## [Provided material]

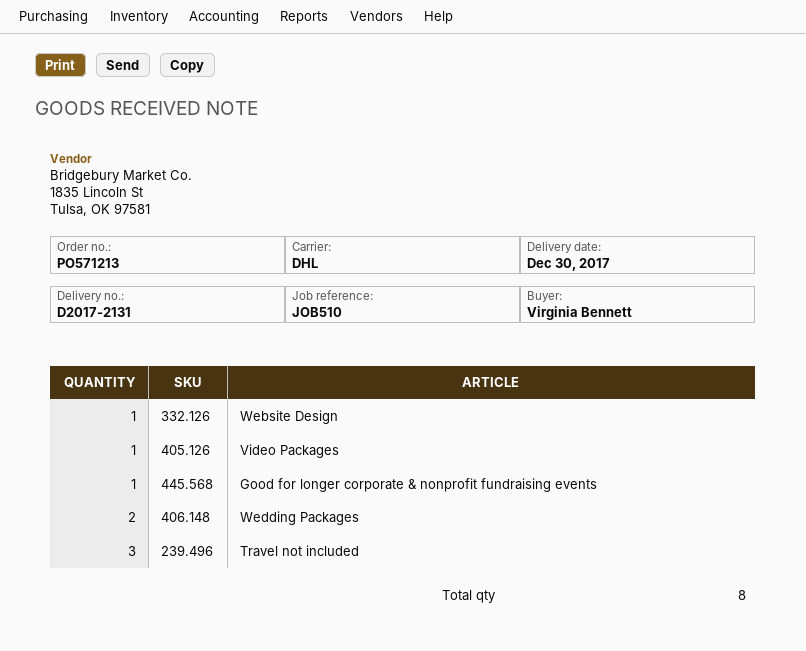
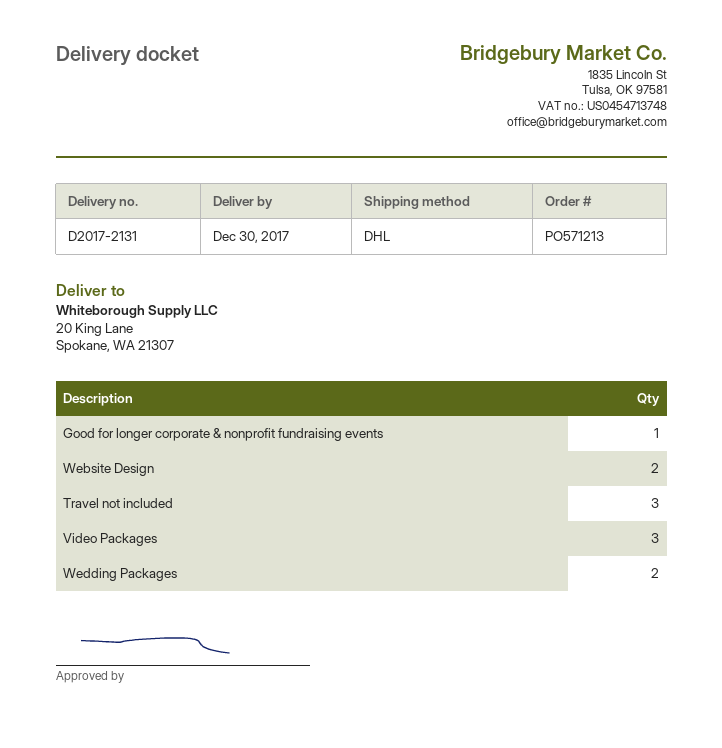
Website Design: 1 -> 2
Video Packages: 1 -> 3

* * *

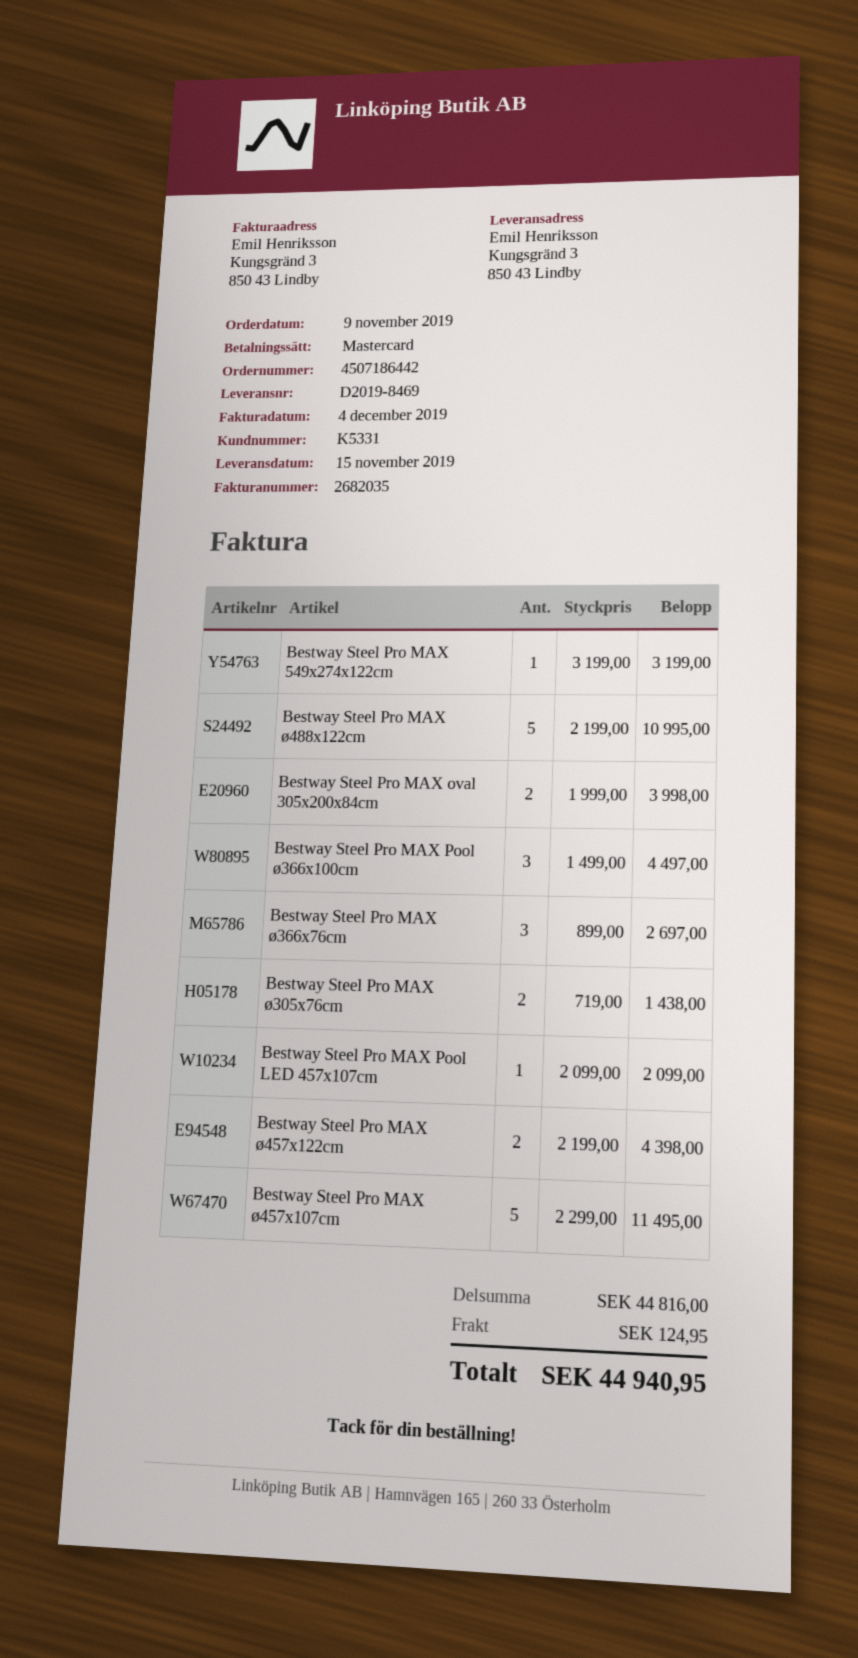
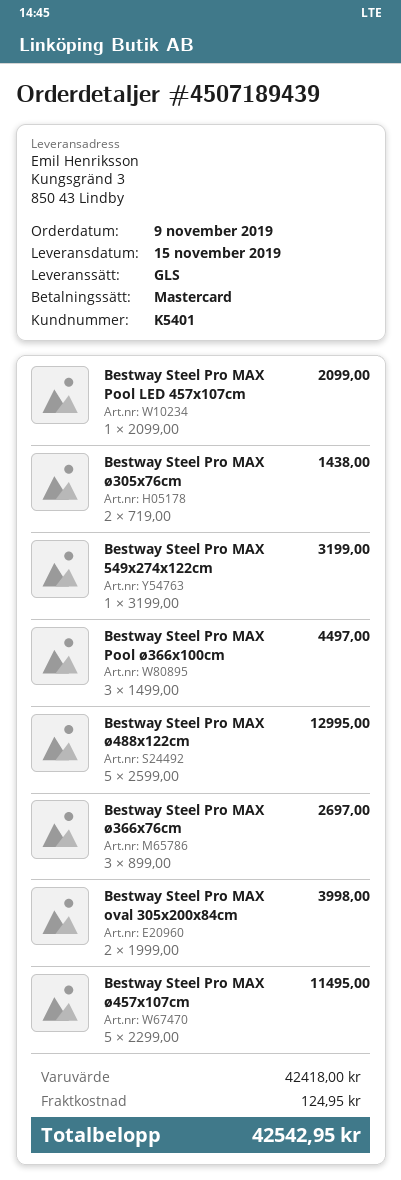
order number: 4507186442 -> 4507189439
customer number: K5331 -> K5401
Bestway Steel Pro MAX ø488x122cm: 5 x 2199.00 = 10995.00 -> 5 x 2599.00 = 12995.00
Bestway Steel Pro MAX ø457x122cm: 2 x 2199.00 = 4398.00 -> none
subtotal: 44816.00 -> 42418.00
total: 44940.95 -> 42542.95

==

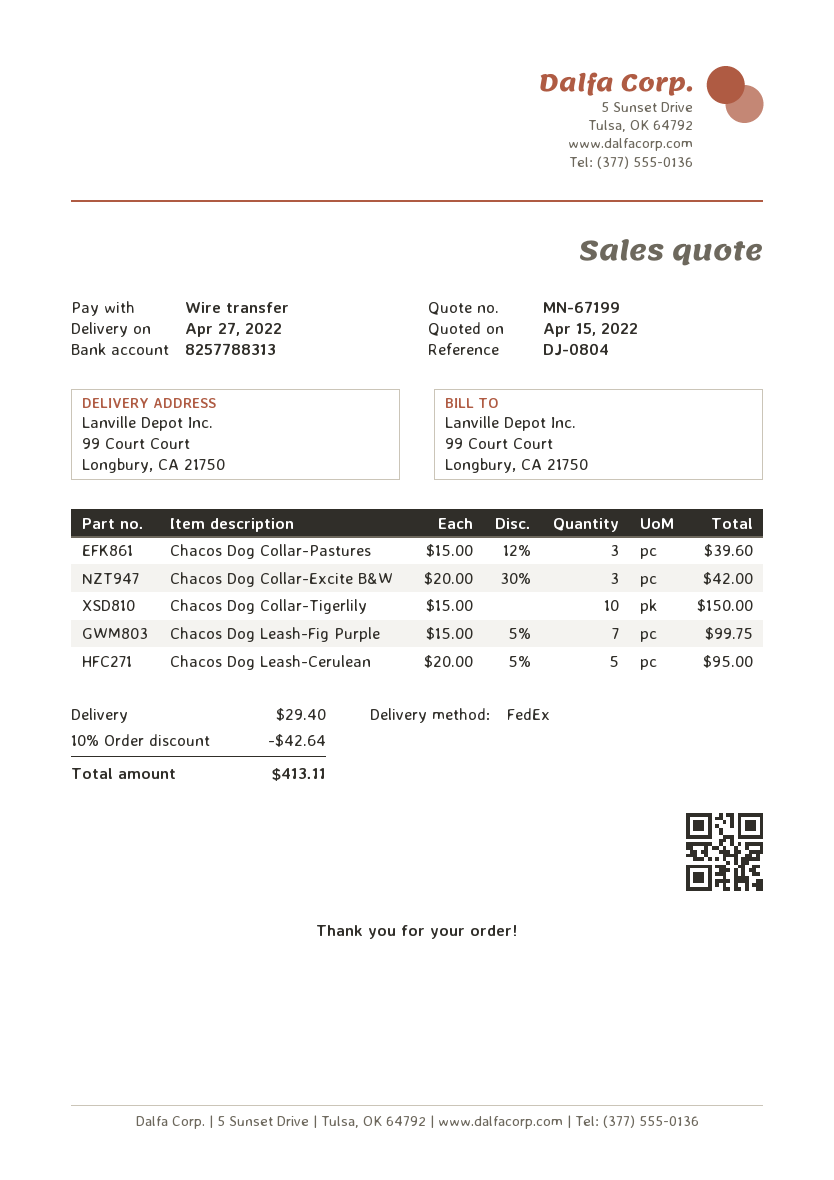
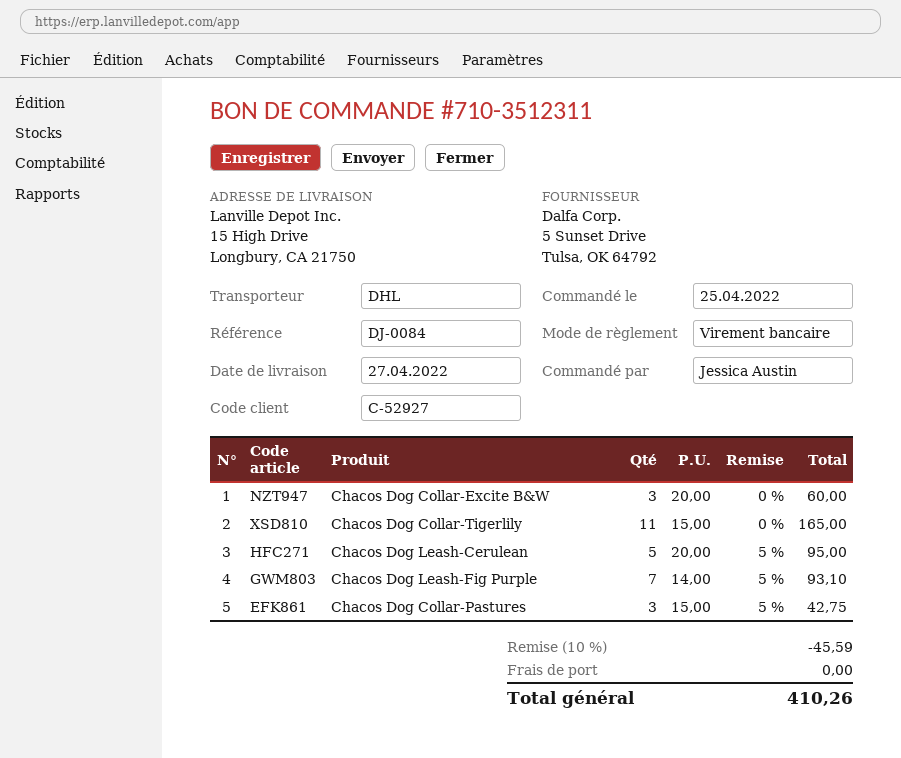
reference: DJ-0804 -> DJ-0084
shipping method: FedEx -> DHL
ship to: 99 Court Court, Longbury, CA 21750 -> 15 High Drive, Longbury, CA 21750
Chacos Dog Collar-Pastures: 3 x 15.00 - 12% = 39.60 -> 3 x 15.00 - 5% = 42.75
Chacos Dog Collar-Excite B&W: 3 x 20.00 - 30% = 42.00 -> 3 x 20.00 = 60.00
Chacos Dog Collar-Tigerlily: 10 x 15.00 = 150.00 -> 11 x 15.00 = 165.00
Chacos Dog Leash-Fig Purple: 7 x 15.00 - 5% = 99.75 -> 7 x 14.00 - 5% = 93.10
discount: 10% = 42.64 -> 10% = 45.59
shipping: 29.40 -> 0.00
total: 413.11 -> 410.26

## [Task directions]
Repeat the entries above verbatim, but only from the line that has "shipping method: FedEx -> DHL" down to the line that has "Chacos Dog Collar-Tigerlily: 10", inclusive.

## [Answer]
shipping method: FedEx -> DHL
ship to: 99 Court Court, Longbury, CA 21750 -> 15 High Drive, Longbury, CA 21750
Chacos Dog Collar-Pastures: 3 x 15.00 - 12% = 39.60 -> 3 x 15.00 - 5% = 42.75
Chacos Dog Collar-Excite B&W: 3 x 20.00 - 30% = 42.00 -> 3 x 20.00 = 60.00
Chacos Dog Collar-Tigerlily: 10 x 15.00 = 150.00 -> 11 x 15.00 = 165.00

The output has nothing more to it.